The prequel trilogy that Lucas made in the late ‘90s/early ‘00s is the vision of Star Wars that he has of it. It’s one that differs substantially from the grittier, more dangerous and less “everyone is a blood relation of everyone else” feel that the 1977 and 1980 Star Wars movies presented. If you time traveled back to 1978 or 1979 and asked a thousand Star Wars fans if Luke’s father could have been the creator of C-3PO, I’m willing to be that no one would have believed it possible. It just doesn’t feel right in the same way that Han shooting first when Greedo has a gun on him feels wrong.
Somehow, the Star Wars universe that George Lucas believes is isn’t the same Star Wars universe that most original fans believe in. I’m wondering if it was that wave of criticism that eventually wore down Lucas and made him come to realize that selling Star Wars off would be the best decision he could make for the property. I wonder how many people are left within Lucas’ circle of old friends where critical observation of Star Wars and its morphing into something different could be voiced to him. Maybe these talks never happened and it was just a decision that Lucas came to by himself.

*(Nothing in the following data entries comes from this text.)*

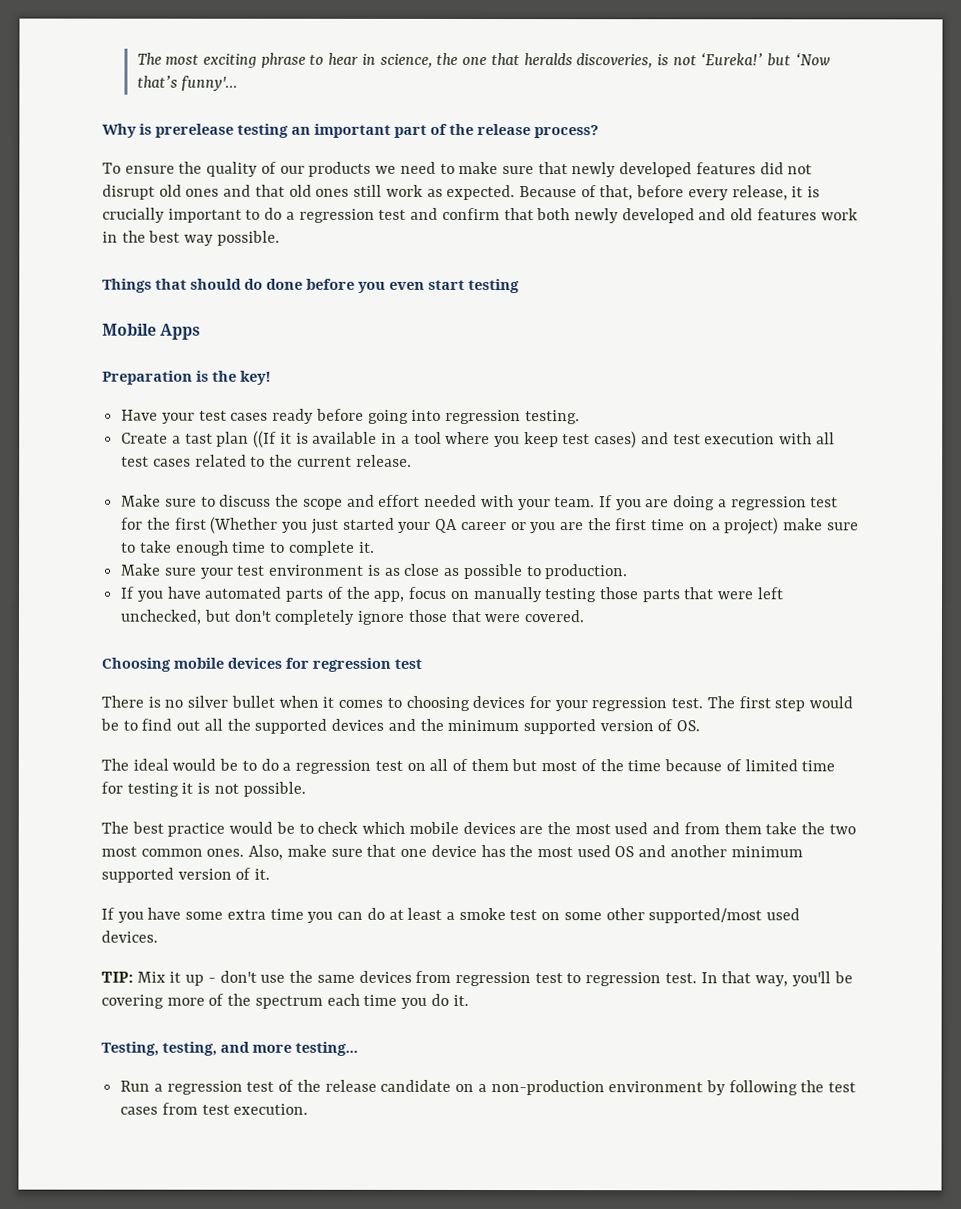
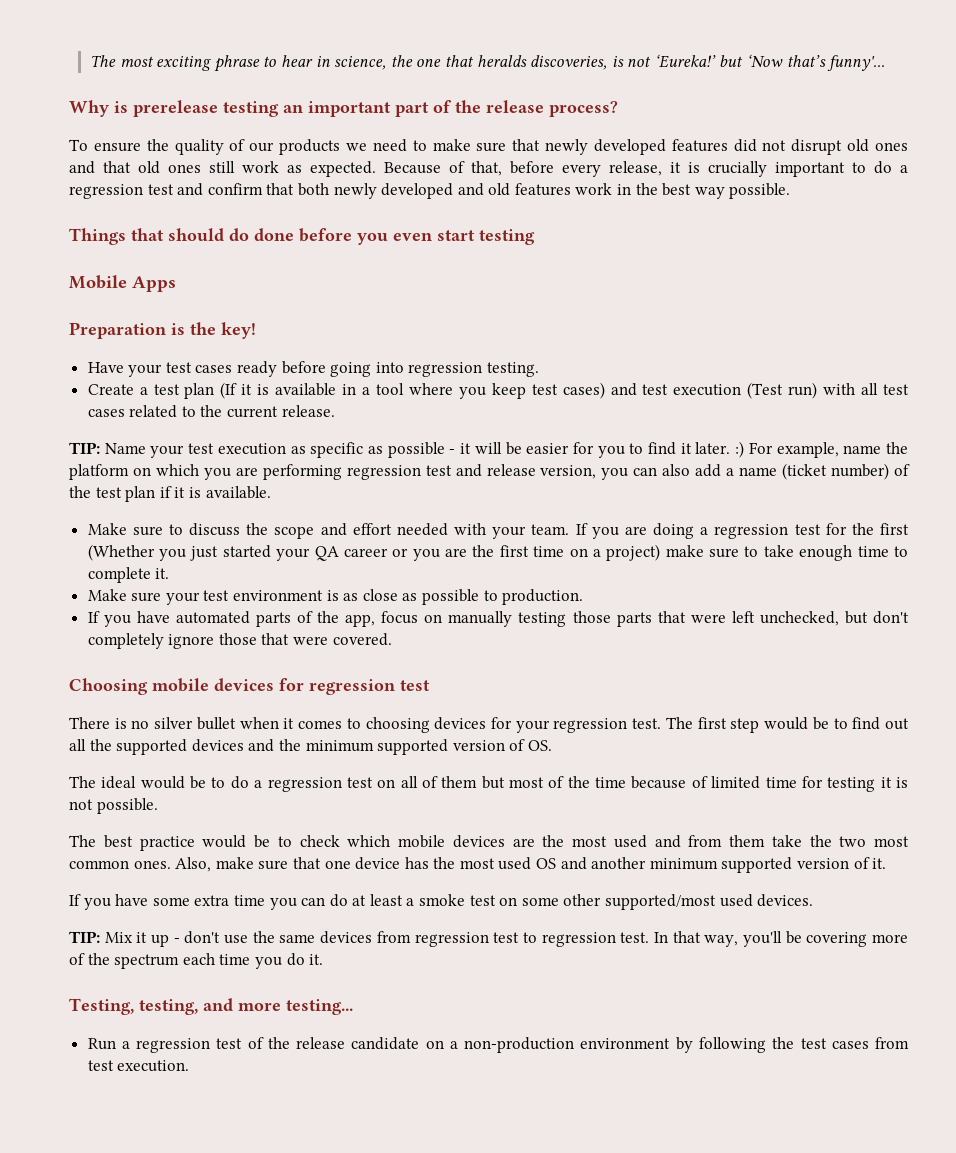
- Create a tast plan ((If it is available in a tool where you keep test cases) and test execution with all test cases related to the current release.
+ Create a test plan (If it is available in a tool where you keep test cases) and test execution (Test run) with all test cases related to the current release.
+ TIP: Name your test execution as specific as possible - it will be easier for you to find it later. :) For example, name the platform on which you are performing regression test and release version, you can also add a name (ticket number) of the test plan if it is available.

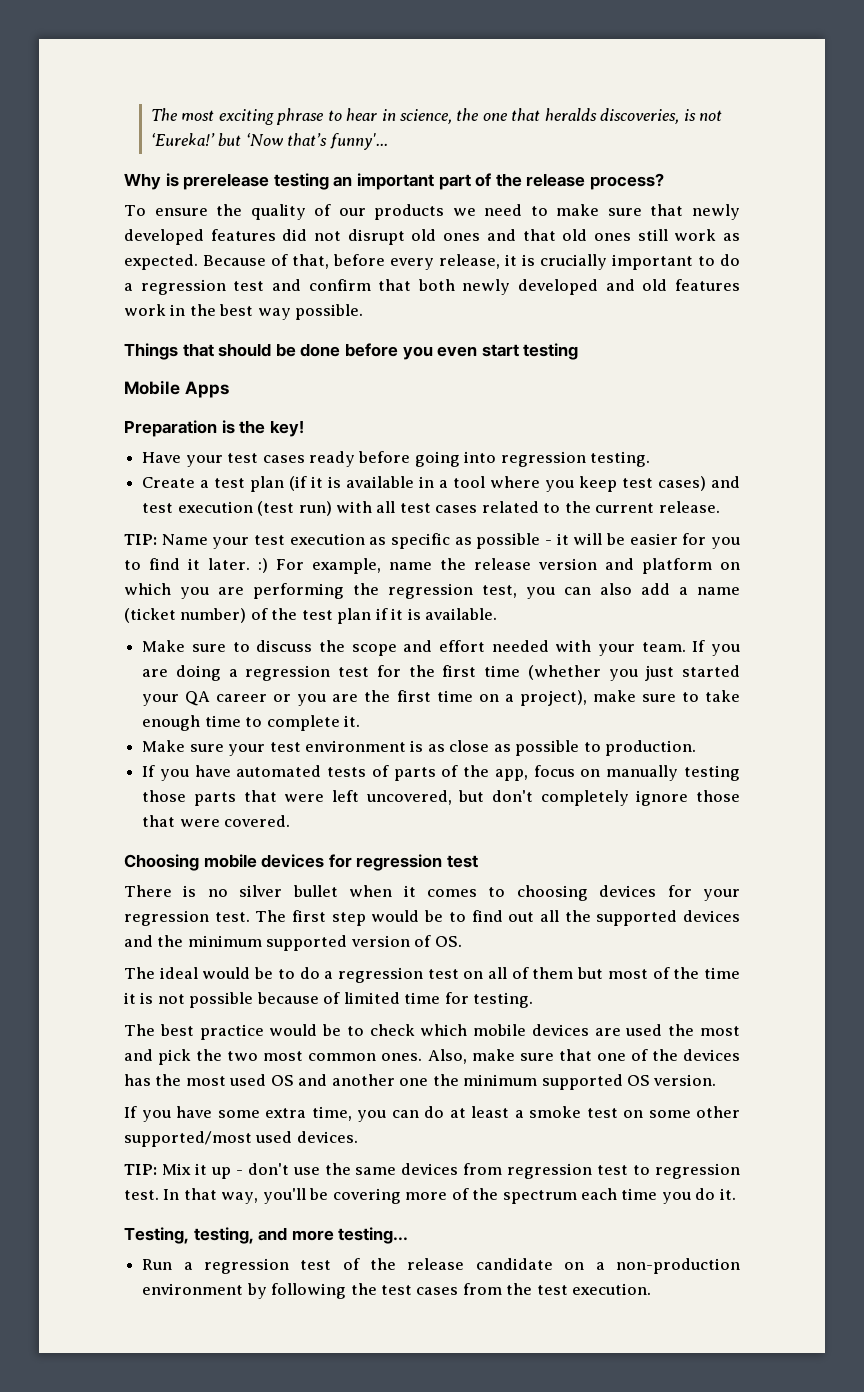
- Things that should do done before you even start testing
+ Things that should be done before you even start testing
- Create a test plan (If it is available in a tool where you keep test cases) and test execution (Test run) with all test cases related to the current release.
+ Create a test plan (if it is available in a tool where you keep test cases) and test execution (test run) with all test cases related to the current release.
- TIP: Name your test execution as specific as possible - it will be easier for you to find it later. :) For example, name the platform on which you are performing regression test and release version, you can also add a name (ticket number) of the test plan if it is available.
+ TIP: Name your test execution as specific as possible - it will be easier for you to find it later. :) For example, name the release version and platform on which you are performing the regression test, you can also add a name (ticket number) of the test plan if it is available.
- If you are doing a regression test for the first (Whether you just started your QA career or you are the first time on a project) make sure to take enough time to complete it.
+ If you are doing a regression test for the first time (whether you just started your QA career or you are the first time on a project), make sure to take enough time to complete it.
- If you have automated parts of the app, focus on manually testing those parts that were left unchecked, but don't completely ignore those that were covered.
+ If you have automated tests of parts of the app, focus on manually testing those parts that were left uncovered, but don't completely ignore those that were covered.
- The ideal would be to do a regression test on all of them but most of the time because of limited time for testing it is not possible.
+ The ideal would be to do a regression test on all of them but most of the time it is not possible because of limited time for testing.
- The best practice would be to check which mobile devices are the most used and from them take the two most common ones.
+ The best practice would be to check which mobile devices are used the most and pick the two most common ones.
- Also, make sure that one device has the most used OS and another minimum supported version of it.
+ Also, make sure that one of the devices has the most used OS and another one the minimum supported OS version.
- If you have some extra time you can do at least a smoke test on some other supported/most used devices.
+ If you have some extra time, you can do at least a smoke test on some other supported/most used devices.
- Run a regression test of the release candidate on a non-production environment by following the test cases from test execution.
+ Run a regression test of the release candidate on a non-production environment by following the test cases from the test execution.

Whatever the answer is, selling Star Wars to Walt Disney is the best move that could be made to redeem the Star Wars franchise. Disney now own some of the most popular film franchises in the world. In addition to Star Wars they also own the Marvel productions who have produced blockbuster hits such as The Avengers and the soon to be Iron Man trilogy. By allowing someone else to hold the creative reigns, and to allow outside thinkers and dreamers to come up with new Star Wars stories, George Lucas has had his own personal moment to battle the dark side of the Force. Just as Darth Vader had to choose between the love of his son or serving his Master, so too Lucas had to choose between letting someone else play with the toys he helped create and most definitely did own. I believe that he made the best decision, and that by allowing outsiders to now create Episode VII and beyond, we might see the redemption of Star Wars from the disappointment that was the Star Wars prequels.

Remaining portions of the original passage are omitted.